The scientific examination of the 1906 earthquake was a watershed in earthquake science. The detailed observations provided fodder for careful thinking about the movements before and during the earthquake, the propagation and strength of the shaking, and the effects on people and infrastructure. These observations and interpretations were presented in the report of the State Earthquake Investigation Commission on the California earthquake of April 18, 1906. The commission was headed by Andrew Lawson and included Henry Fielding Reid and Grove Karl Gilbert whose deductive perspective is pervasive in the document.

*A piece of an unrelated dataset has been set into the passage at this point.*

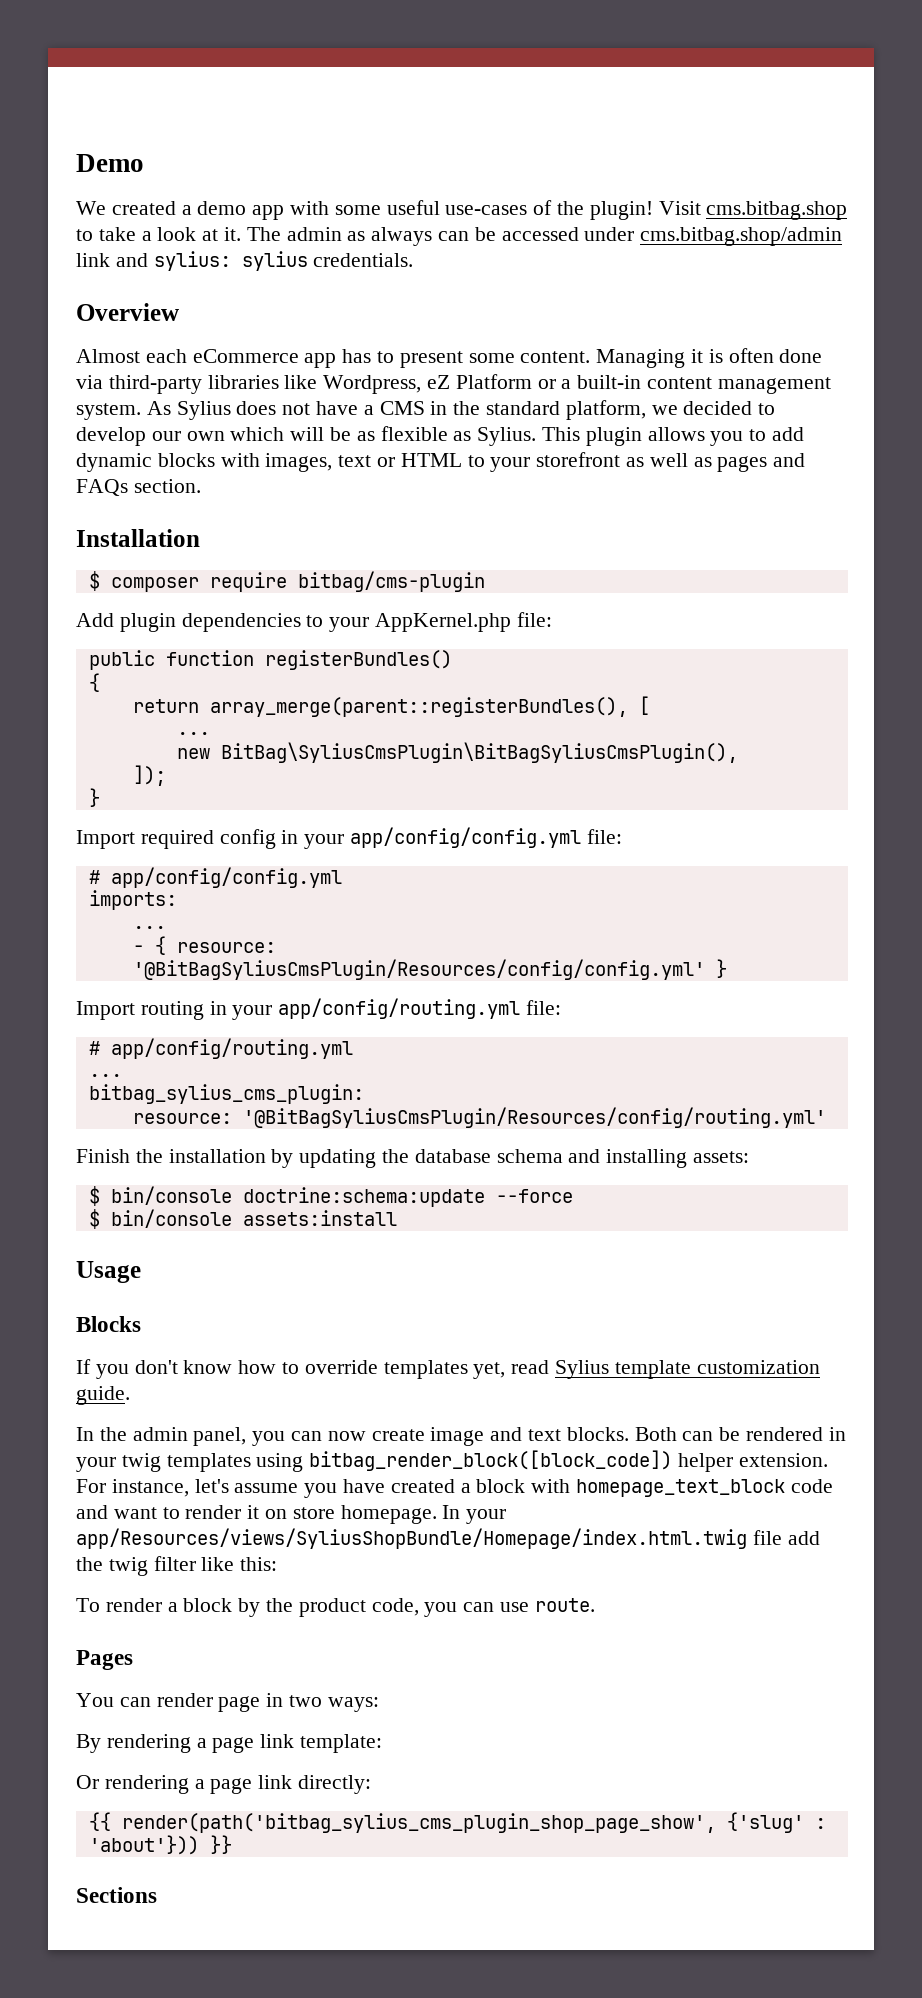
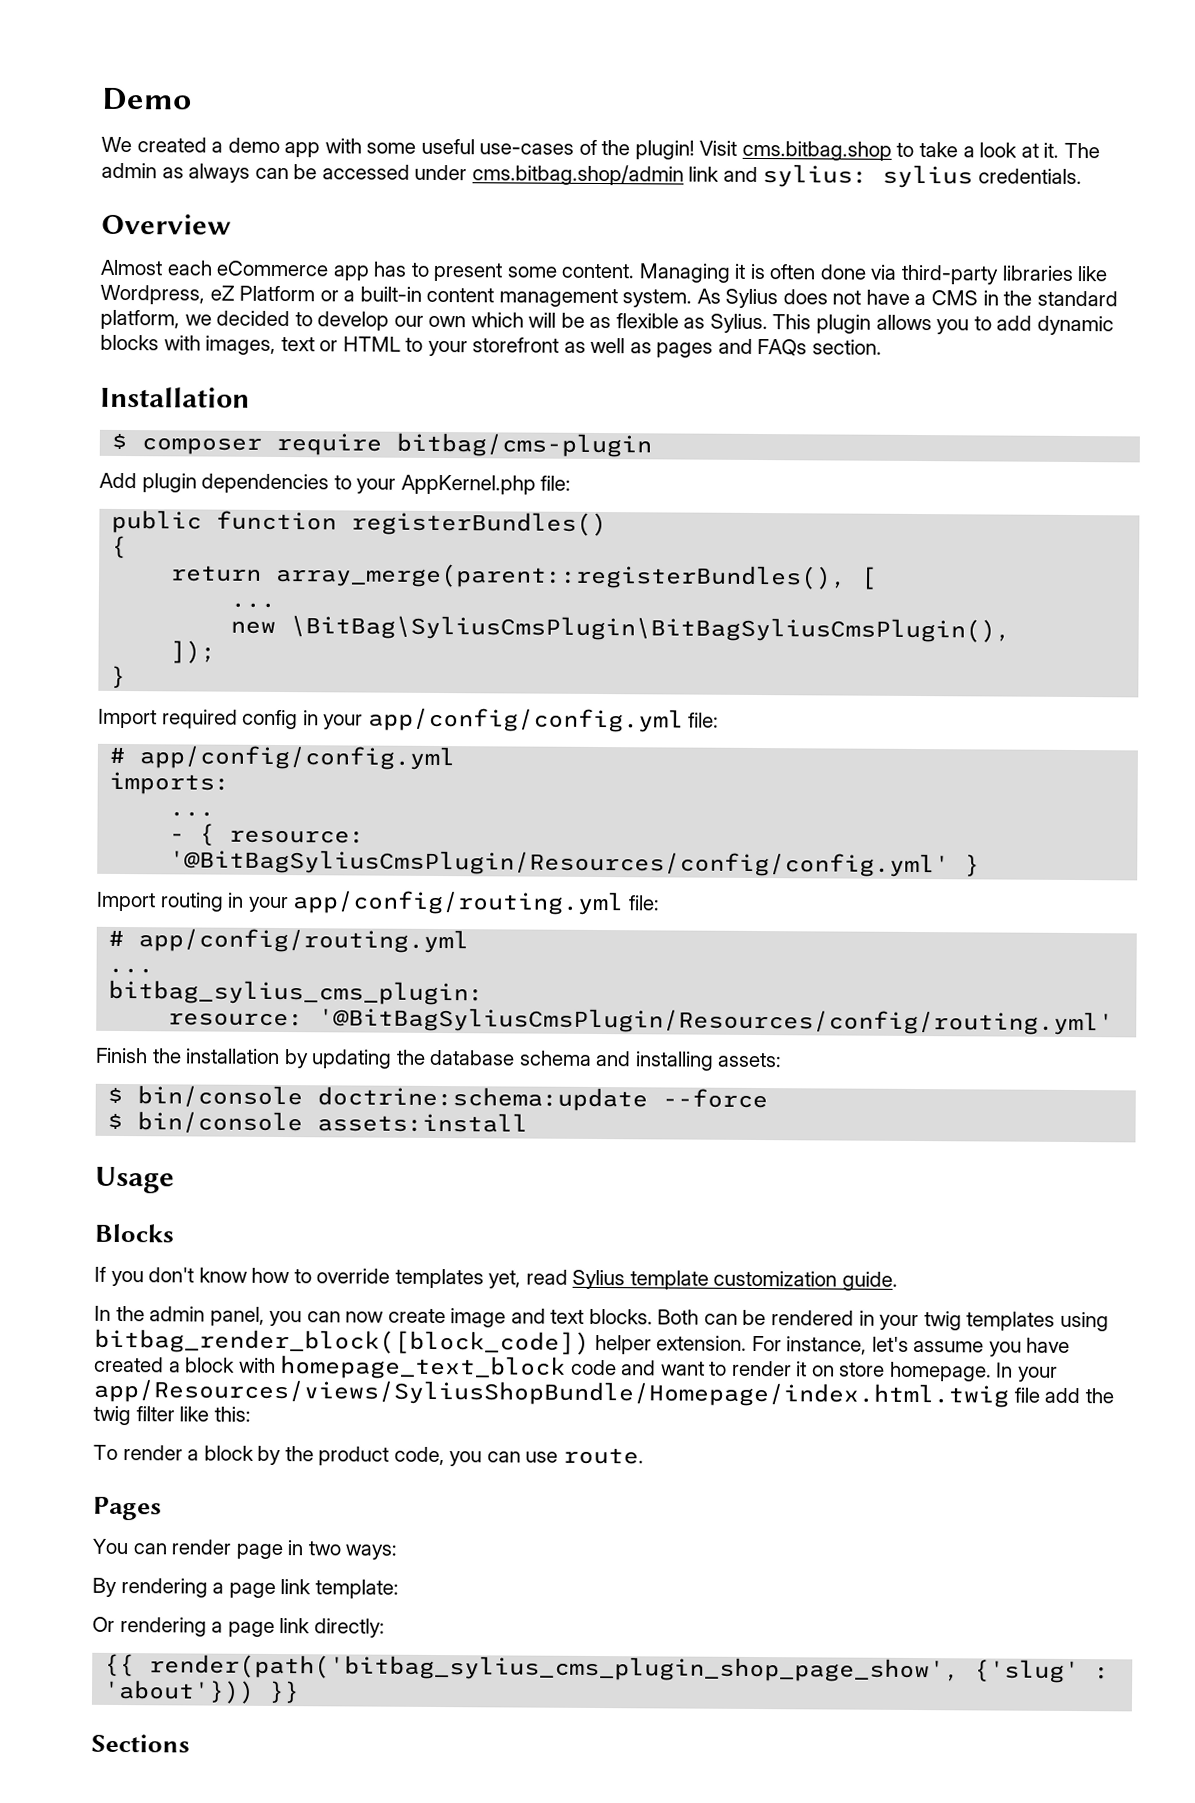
- new BitBag\SyliusCmsPlugin\BitBagSyliusCmsPlugin(),
+ new \BitBag\SyliusCmsPlugin\BitBagSyliusCmsPlugin(),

While it would be another half century until the interpretive paradigm of plate tectonics would provide some explanation as to the driving mechanism, it was clear from careful geodetic measurements that there was a long wavelength accumulation of elastic strains across the fault zone that were released abruptly in the earthquake (“elastic rebound” as explained by Reid in the Lawson report). Now, in the SF Bay area, there are more than 100 Global Positioning System receivers reporting their positions in real time with millimeter accuracy as part of the National Science Foundation-funded Plate Boundary Observatory. Numerous seismic stations operated by the US Geological Survey, UC Berkeley, Caltech, the state of California, and others record seismic waves for the region in real time too.

When the quake struck, Gilbert was woken up where he was staying in Berkeley. He later toured the fault zone in the Tomales-Bolinas area. He was impressed by the localization of the ground rupture. He also was convinced of the effect of repeated ruptures to build the distinctive rift valley topography along the fault zone. His notes about landforms and landscape evolution along the fault zone guide us today. Now we use lasers and photogrammetry from airborne and ground-based platforms to densely sample the topography along the San Andreas and other faults. These data are critical for indicating the effects of past ruptures and as an investment for differencing with future measurements after the next earthquake. We also make excavations across the fault traces and date densely sampled organic materials with radiocarbon to determine the recurrence rate of past earthquakes (now thought to be roughly a century with significant uncertainty).

Geoscientists (many employed by the USGS and the California Geological Survey, along with their academic colleagues) have built comprehensive models for future earthquakes building on the lessons from 1906. One of these, the landmark Uniform California Earthquake Rupture Forecast, required leadership and resources from responsible agencies as well as the efforts of a broad community of scientists and engineers.

On the occasion of the 1906 earthquake anniversary this year, the USGS released the Haywired Scenario. The hypothetical magnitude 7 earthquake along the Bay Area’s other scary fault―the Hayward―provides a powerful and tangible demonstration of what may happen in the event of a future earthquake. Prior to 1906, an earthquake along the Hayward fault in 1868 was called the “San Francisco Earthquake.” We are reminded that the Bay Area is astride the Pacific-North America Plate Boundary and the relative motion is accommodated by several seismogenic faults. Anticipating which will be activated next is extremely difficult. But we can forecast that earthquakes are expected.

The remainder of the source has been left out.